When talking about the importance of honeybees, Reg Wilbanks cites a favorite fact: “One out of every three bites of food people eat is thanks to honeybees.”
And Wilbanks certainly knows bees. Back in the 1800s, his great-grandfather gave his grandfather four colonies of bees as a wedding present. Today, Wilbanks Apiaries operates approximately 6,000 colonies primarily for the production of package bees, which results in 15,000 to 20,000 packages per year. Package bees are adult bees, with or without a queen, contained in a screened shipping cage and sold. As for the queen-rearing side of the operation, Wilbanks runs close to 15,000 mating nuclei that produce more than 60,000 queens annually for sale and shipping worldwide.
“Everybody should look at the bee and not think of it as something that can sting and produce honey,” he says. “A Cornell University study estimates that bees contribute more than $15 billion worth of crops every year through pollination. That contribution is vital to the agriculture industry and to our food supply.”
More than 100 agricultural crops in the U. S. are pollinated by bees, including important Georgia crops such as watermelons, cantaloupe, peaches and muscadines.
Georgia has an estimated 75,000 bee colonies and 2,000 hobby and commercial beekeepers. The industry generates $70 million each year in the state through sales of honey, beeswax, queen bees and package bees.
The University of Georgia Extension Service says Georgia ranks second in production of queen bees and packaged bees, which are shipped to beekeepers around the world for starting colonies and for crop pollination. Wilbanks Apiaries, a third-generation beekeeping enterprise, is a leader in the industry.

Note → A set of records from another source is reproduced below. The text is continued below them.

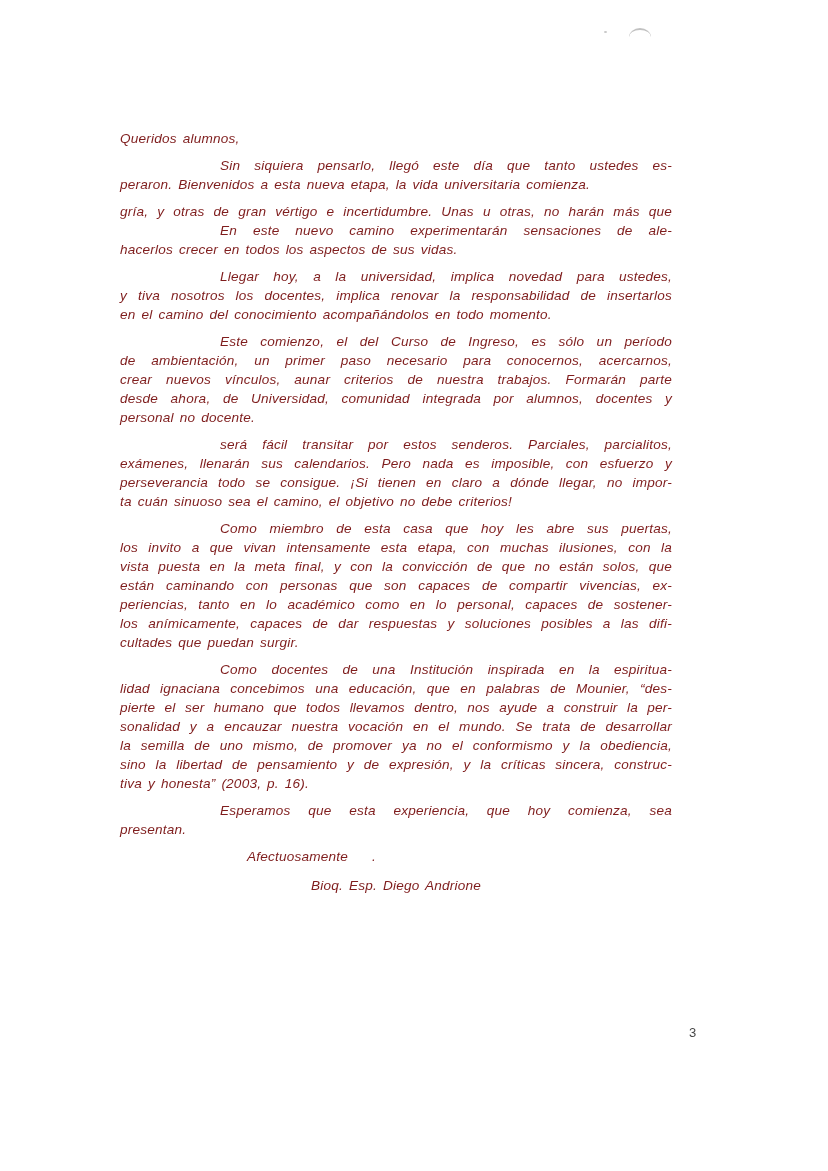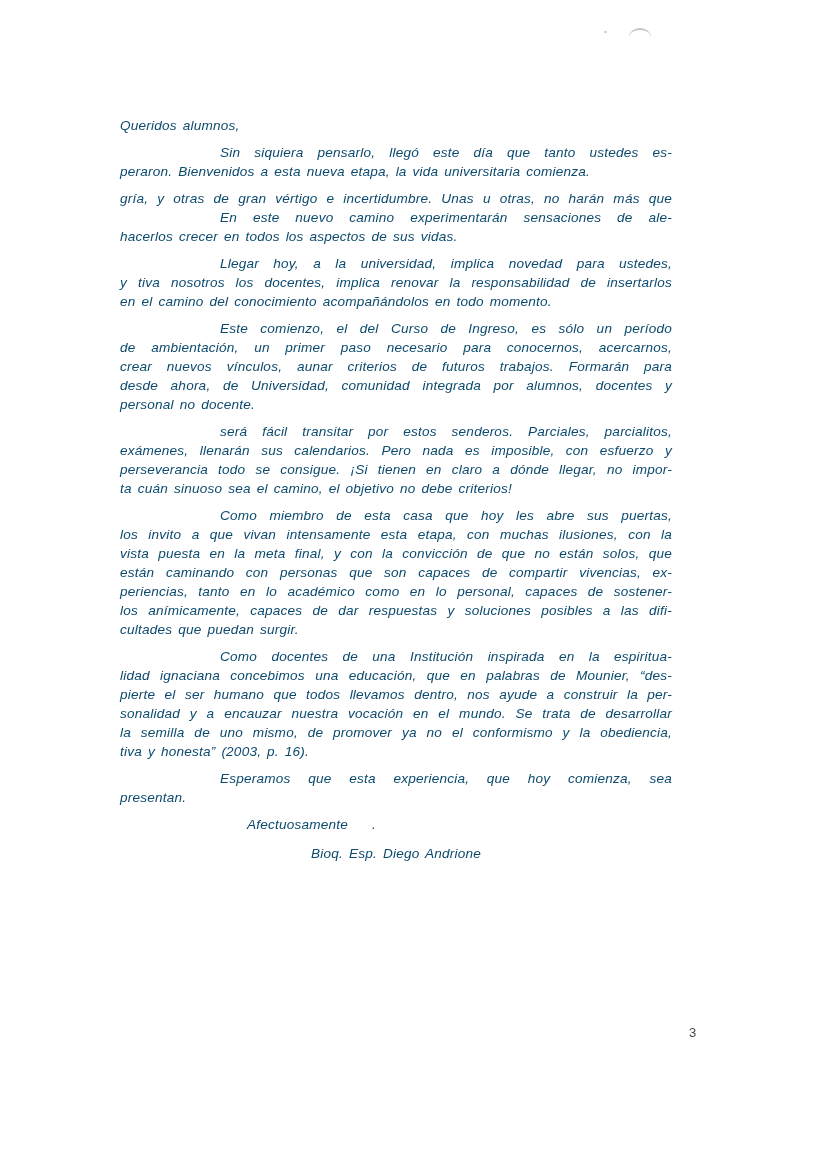--- a/index.html
+++ b/index.html
@@ -33,23 +33,23 @@
     top: 31px;
     width: 3px;
     height: 2px;
     background: #a8a8a8;
     opacity: 0.65;
     border-radius: 50%;
   }
   .letter {
     position: absolute;
     left: 120px;
-    top: 116px;
+    top: 129px;
     width: 552px;
-    color: #0c4a6e;
+    color: #7f1d1d;
     font-style: italic;
     font-size: 13.6px;
     line-height: 19px;
     letter-spacing: 0.2px;
     word-spacing: 2px;
   }
   .greeting { margin-bottom: 8px; }
   .para { margin-bottom: 8px; margin-top: 8px; }
   .line {
     text-align: justify;
@@ -97,21 +97,21 @@
           <div class="line last">hacerlos crecer en todos los aspectos de sus vidas.</div>
         </div>
         <div class="para">
           <div class="line first">Llegar hoy, a la universidad, implica novedad para ustedes,</div>
           <div class="line">y tiva nosotros los docentes, implica renovar la responsabilidad de insertarlos</div>
           <div class="line last">en el camino del conocimiento acompañándolos en todo momento.</div>
         </div>
         <div class="para">
           <div class="line first">Este comienzo, el del Curso de Ingreso,   es sólo un período</div>
           <div class="line">de ambientación, un primer paso necesario para conocernos, acercarnos,</div>
-          <div class="line">crear nuevos vínculos, aunar criterios de futuros trabajos. Formarán para</div>
+          <div class="line">crear nuevos vínculos, aunar criterios de nuestra trabajos. Formarán parte</div>
           <div class="line">desde ahora, de Universidad, comunidad integrada por alumnos, docentes y</div>
           <div class="line last">personal no docente.</div>
         </div>
         <div class="para">
           <div class="line first">será fácil transitar por estos senderos. Parciales, parcialitos,</div>
           <div class="line">exámenes, llenarán sus calendarios. Pero nada es imposible, con esfuerzo y</div>
           <div class="line">perseverancia todo se consigue. ¡Si tienen en claro a dónde llegar, no impor-</div>
           <div class="line last">ta cuán sinuoso sea el camino, el objetivo no debe criterios!</div>
         </div>
         <div class="para">
@@ -122,20 +122,21 @@
           <div class="line">periencias, tanto en lo académico como en lo personal, capaces de sostener-</div>
           <div class="line">los anímicamente, capaces de dar respuestas y soluciones posibles a las difi-</div>
           <div class="line last">cultades que puedan surgir.</div>
         </div>
         <div class="para">
           <div class="line first">Como docentes de una Institución inspirada en la espiritua-</div>
           <div class="line">lidad ignaciana concebimos una educación, que en palabras de Mounier, “des-</div>
           <div class="line">pierte el ser humano que todos llevamos dentro, nos ayude a construir la per-</div>
           <div class="line">sonalidad y a encauzar nuestra vocación en el mundo. Se trata de desarrollar</div>
           <div class="line">la semilla de uno mismo, de promover ya no el conformismo y la obediencia,</div>
+          <div class="line">sino la libertad de pensamiento y de expresión, y la críticas sincera, construc-</div>
           <div class="line last">tiva y honesta” (2003, p. 16).</div>
         </div>
         <div class="para">
           <div class="line first">Esperamos que esta experiencia, que hoy comienza, sea</div>
           <div class="line last">presentan.</div>
         </div>
       </div>
 
     <div class="closing">Afectuosamente    .</div>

Wilbanks says he is concerned about the decline in the bee population across the nation.
“I don’t think researchers have been able to pinpoint the cause, but information on how to protect the bee population is improving,” he says. The industry has learned more about how to fight disease, how to reduce the stress on bees as they are moved around the country for pollination purposes and bee nutrition.
The addition of 40,000 bees at the governor’s mansion by Gov. Nathan Deal raises awareness of the importance of honeybees to agriculture. On a national level, the White House Garden has also added beehives.
“People are becoming more aware of the importance of bees and the threat to the bee population,” Wilbanks says. “Because of that, people want to do their part in keeping the population healthy, and that’s important to the future.”
The honeybee was designated the state insect of Georgia in 1975, acknowledging its contribution to the state’s economy.